Basit bir örnek verelim: 32 yaşındaki Mutaz
Hicazi, Yahudi aktivisti Yehuda Glick’i vurmuş, kendisi de polis tarafından
öldürülmüştü. İsrail hükümeti bunun üzerine, defalarca yaptığı gibi, »başka
teröristlere ibret olsun« gerekçesiyle, Mutaz Hicazi’nin ailesinin oturduğu evi
yıkmıştı. Yani İsrail, bırakın bir suçluyu yargısız infazla öldürmesini,
suçlunun ailesini de suçlu görerek, toplu cezalandırma uygulamaktadır ve sadece
idari kararla, yani mahkeme kararına gerek duymadan. İsrail hükümeti şimdi bazı
değişiklikleri planlıyor. Örneğin, »devlet düşmanı« veya »terörist« olarak
damgalanan kişi her türlü yurttaşlık haklarını kaybetmekle kalmayacak, bu
kişinin akrabaları da hastalık ve emeklilik sigortasından atılacak ve duruma
göre, İsrail vatandaşı olsalar da, yurtdışı edilecekler.
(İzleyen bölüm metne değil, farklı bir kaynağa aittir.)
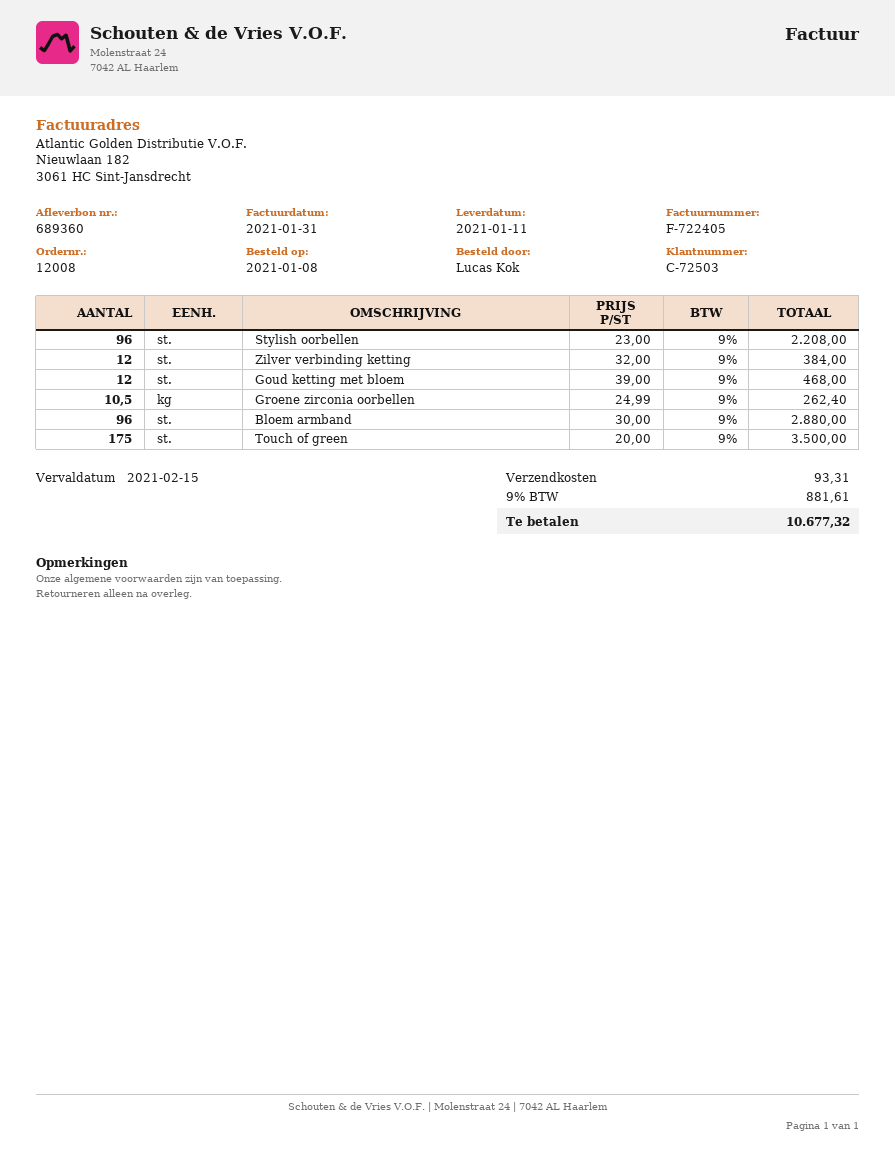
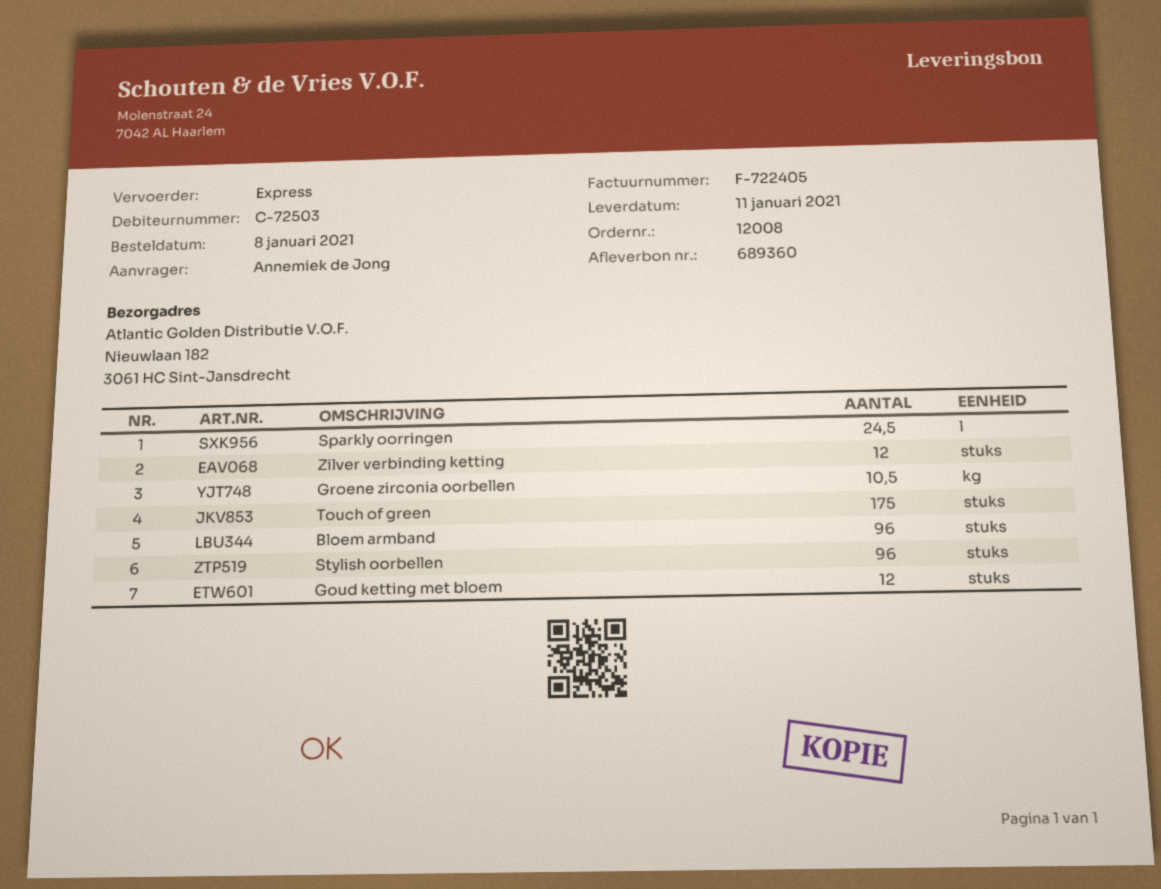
ordered by: Lucas Kok -> Annemiek de Jong
Sparkly oorringen: none -> 24.5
Böylesi adımların demokrasiyle falan ilgisi
yok, ama rantla ilgisi var. Özellikle Kudüs’te kuşaklar boyu yaşayan Arapların
oturduğu mahallelere yönelik »kentsel dönüşüm« planları yapılıyor. Kudüs’teki
Arap mahallesinin hemen karşısındaki Abu Tor mahallesinde yaşayan İsrailliler
konutuna göre metrekaresine binlerce Euro ödemek zorundalarken, Kudüslü
Arapların yüzde sekseni yoksulluk sınırının altında yaşıyor. Bunlar yurttaşlık
haklarını kaybederler ve yurtdışı edilirlerse, yıkılacak binalarının yerine
yeni konutlar inşa edilecek ve orası da Yahudi mahallesine katılacak. Hem aşırı
rant, hem de etnik temizlik.
Sonuç itibariyle, »Yahudi ulus devleti«
ilân etmenin »ulusla« falan bir alakası yok. Söz konusu olan kapitalist sermaye
birikimi ve bunun koşullarının yaratılmasıdır. İsrail, »Ortadoğu’nun tek
demokratik ülkesi« imiş. Trajik sonuçları olmasa »gülünç iddia« diyeceğiz, ama
Kudüslü Araplar için gülünç değil, korkunç sonuçları olan bir gerçek. Ulus ve
milliyetçilik kapitalizmin meşru çocuklarıdır – insanlık, insan kalabilmek için
en başta bunları yeryüzünden silmek zorundadır. Yoksa din, kin olmaya, yaşam da
cehenneme dönmeye devam edecek.
***
Bir zamanlar »bir ekmek, bir Politika« sloganıyla
yayımlanan Politika gazetesi, yasaklı TKP’liler tarafından »Savaşsız ve
sömürüsüz bir dünya için« şiarıyla yeniden çıkıyor. Dün ilk baskısı yayımlanan
Politika Gazetesine ve komünistlerin, yaşama ve siyasete müdahale etmelerine
yeni bir olanak sunan yayın kuruluna başarılar dileriz. Biz de yazılarımızla
katkıda bulunacağız.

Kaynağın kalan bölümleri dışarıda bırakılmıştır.